The king of search is adding AI to its functionality.
At its annual I/O conference yesterday (May 10), Alphabet unveiled a new version of Google search that incorporates generative AI. The tech giant is hoping to catch up with rival Microsoft, which launched its GPT-powered Bing earlier this year in a challenge to Google’s search dominance.
In a demonstration, Elizabeth Reid, vice president and general manager of search at Google, showed how a question in the search box could pull up an AI snapshot listing relevant information. The web links seen in the current iteration of search will still be available below the snapshot.
The AI search function will only be activated when the algorithm determines it to be more helpful than traditional search. The presentation also emphasized the usefulness of the AI capabilities in online shopping through Google’s Shopping Graph, which the company says has data on 35 billion product listings.
Not yet, but US users can join a waitlist for the trial, which Google is calling an “experiment.” First you have to sign up for a new AI testing ground called Search Labs, which opened on May 10. In “coming weeks” Search Labs will open access to trial the new search function Google calls “Search Generative Experience” (or SGE). Access will be available on Chrome desktop and through the Google App on IoS or Android.
There was no mention of ads at the demo, something Bing has already brought onboard to its AI revamp. Ads in the new AI search are still in the experimental phase, according to a report from The Verge, and are likely to make an appearance down the line as they remain Google’s top source of revenue.
While still in its trial phase, Google’s venture into AI search marks the first step in a potentially radical change in how billions of users find information. Currently, Google holds over 80% of the global search market, and draws an average of 3.5 billion searches daily, according to InternetLiveStats.
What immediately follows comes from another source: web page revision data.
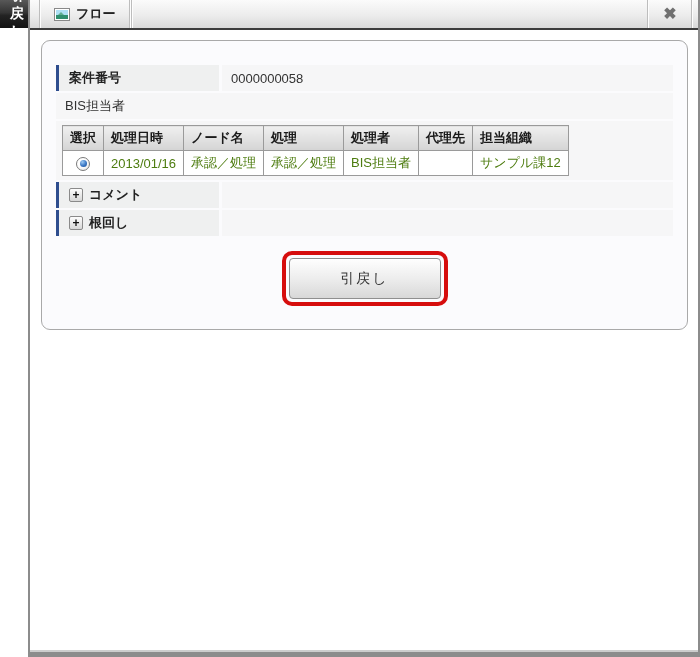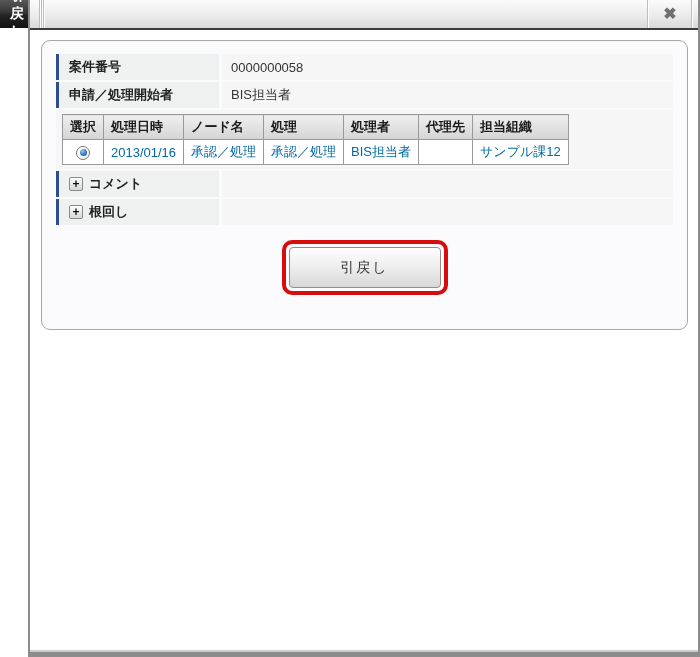"フロー" button.tb-btn { html: none -> <button> <span> <svg> <rect></rect> <rect></rect> <rect></rect> <polygon></polygon> </svg> </span> <span>フロー</span> </button> }
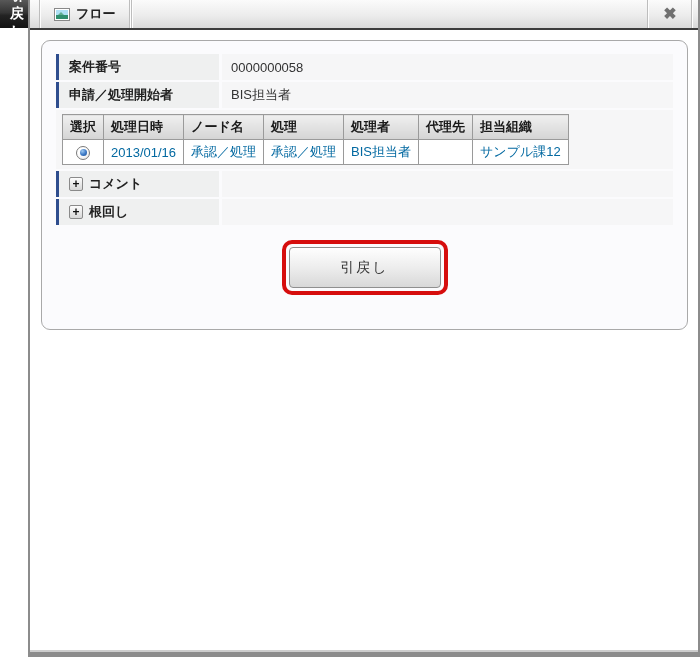"案件番号" .panel { padding: 13px 14px 0 14px -> 24px 14px 0 14px }
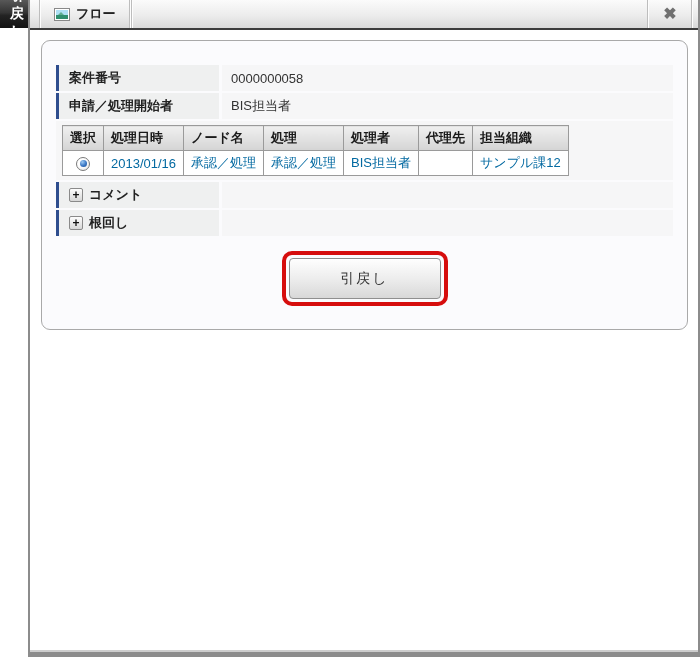"申請／処理開始者" div.cell-label { html: <div> <span>申請／処理開始者</span> </div> -> none }
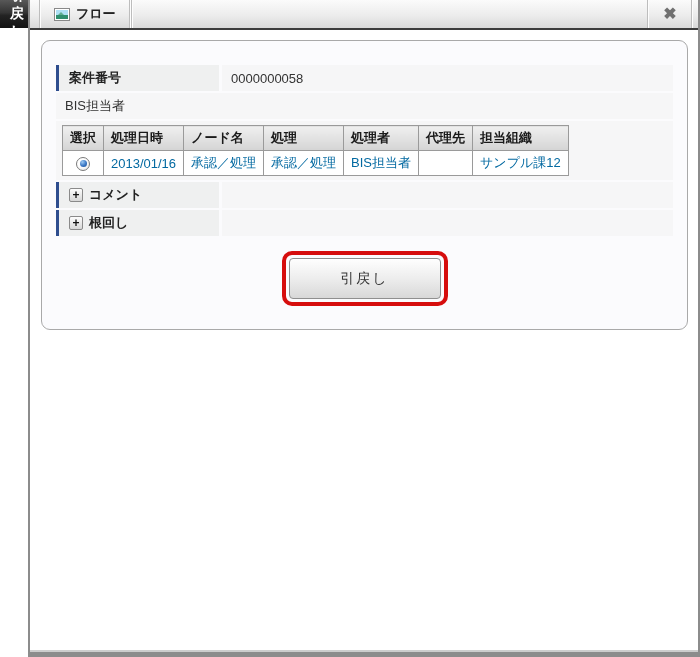"2013/01/16" table.grid td { color: #0369a1 -> #4d7c0f }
Google has been cautious about being too hasty in the debut of AI technology, a move that head of Google’s AI division, Jeff Dean, said carries “reputational risk.”
The tech giant has likely grown even more cautious since it launched ChatGPT rival Bard in February. Google posted a demo of the AI chatbot on Twitter, not knowing that it gave a wrong answer in the video. The blunder wiped $100 billion from the company’s market value in a day. Investors reacted positively to the I/O’s announcements, lifting Alphabet’s shares by 4% and reaching a 9-month high.